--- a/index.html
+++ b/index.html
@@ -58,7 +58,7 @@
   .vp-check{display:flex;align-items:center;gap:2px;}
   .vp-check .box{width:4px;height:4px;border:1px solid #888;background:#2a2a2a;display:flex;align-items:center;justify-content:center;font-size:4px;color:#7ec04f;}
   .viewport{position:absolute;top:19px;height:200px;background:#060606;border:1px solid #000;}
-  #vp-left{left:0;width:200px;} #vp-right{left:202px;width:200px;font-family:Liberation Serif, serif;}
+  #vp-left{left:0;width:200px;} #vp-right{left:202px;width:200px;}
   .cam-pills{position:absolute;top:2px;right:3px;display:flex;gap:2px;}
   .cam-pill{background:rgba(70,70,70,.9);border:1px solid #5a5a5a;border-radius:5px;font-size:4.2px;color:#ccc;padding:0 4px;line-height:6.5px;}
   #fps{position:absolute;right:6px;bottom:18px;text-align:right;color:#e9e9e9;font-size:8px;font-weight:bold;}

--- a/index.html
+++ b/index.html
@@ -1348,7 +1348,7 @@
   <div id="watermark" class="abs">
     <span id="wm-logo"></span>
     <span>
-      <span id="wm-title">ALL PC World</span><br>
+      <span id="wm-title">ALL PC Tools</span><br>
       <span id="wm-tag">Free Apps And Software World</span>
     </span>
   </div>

################

• REQUIRED WORK
The total alone is wanted: how many lines in the listing above contain "display".

• REPLY
3